Groups are possible but the small table count sets a real ceiling on party size. The palazzo setting makes it a natural choice for an intimate group meal of four to six, but larger parties should check the venue's official channels to confirm availability before planning around it.
The menu draws from classic Tuscan recipes and wider Italian regional cooking, interpreted in a contemporary style. Specific dishes are not documented here, so the most useful move is to ask the team on arrival what they are running that evening — given the small operation and Michelin recognition, the kitchen tends to steer diners well.
Yes, with a caveat on group size. The vaulted wine cellar of an old palazzo in San Gimignano's historic centre provides a setting that does the heavy lifting for a celebratory dinner.

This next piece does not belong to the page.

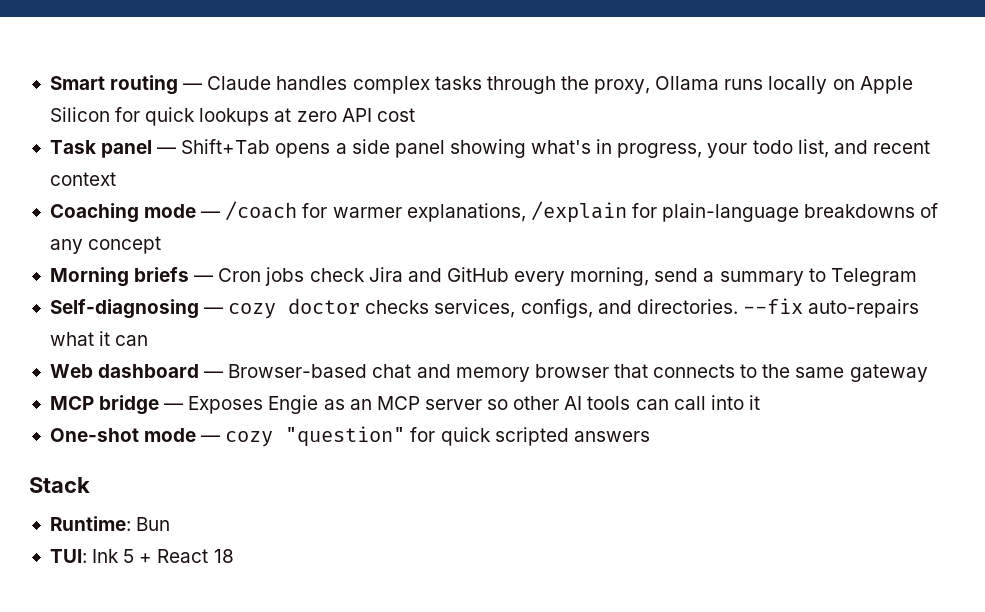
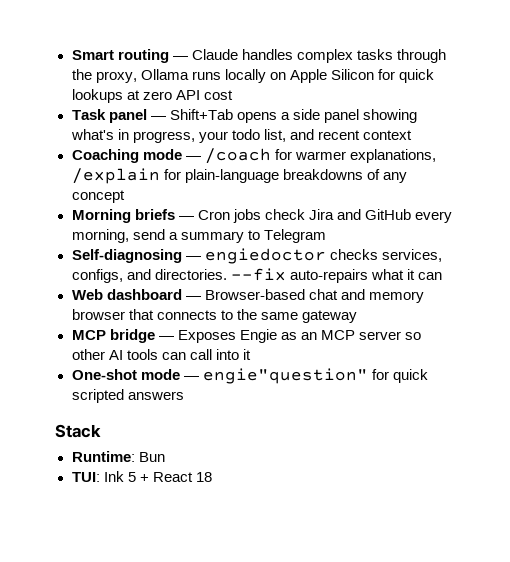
- Self-diagnosing — cozy doctor checks services, configs, and directories.
+ Self-diagnosing — engiedoctor checks services, configs, and directories.
- One-shot mode — cozy "question" for quick scripted answers
+ One-shot mode — engie"question" for quick scripted answers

Two years of Michelin recognition backs the food quality. Book a private or corner table if you want separation from other diners — the room is small enough that proximity to neighbouring tables is a real factor.
At €€€, San Martino 26 sits above the tourist-facing mid-market in San Gimignano, and the two consecutive Michelin Plates (2024–2025) give that pricing a credible basis. For a town where Michelin-recognised cooking is in short supply, the value case is clear if atmosphere and food quality matter to you. If you want lower spend, Da Pode is the practical alternative.
Da Pode is the closest like-for-like alternative for considered local cooking at a lower price point. Linfa is worth considering if you want a more produce-led, lighter menu. La Buca di Montauto suits diners who want a more traditional Tuscan trattoria format over the contemporary approach San Martino 26 takes.
Keep this venue in your Pearl passport, rate it after you visit, and track it alongside every other place you collect.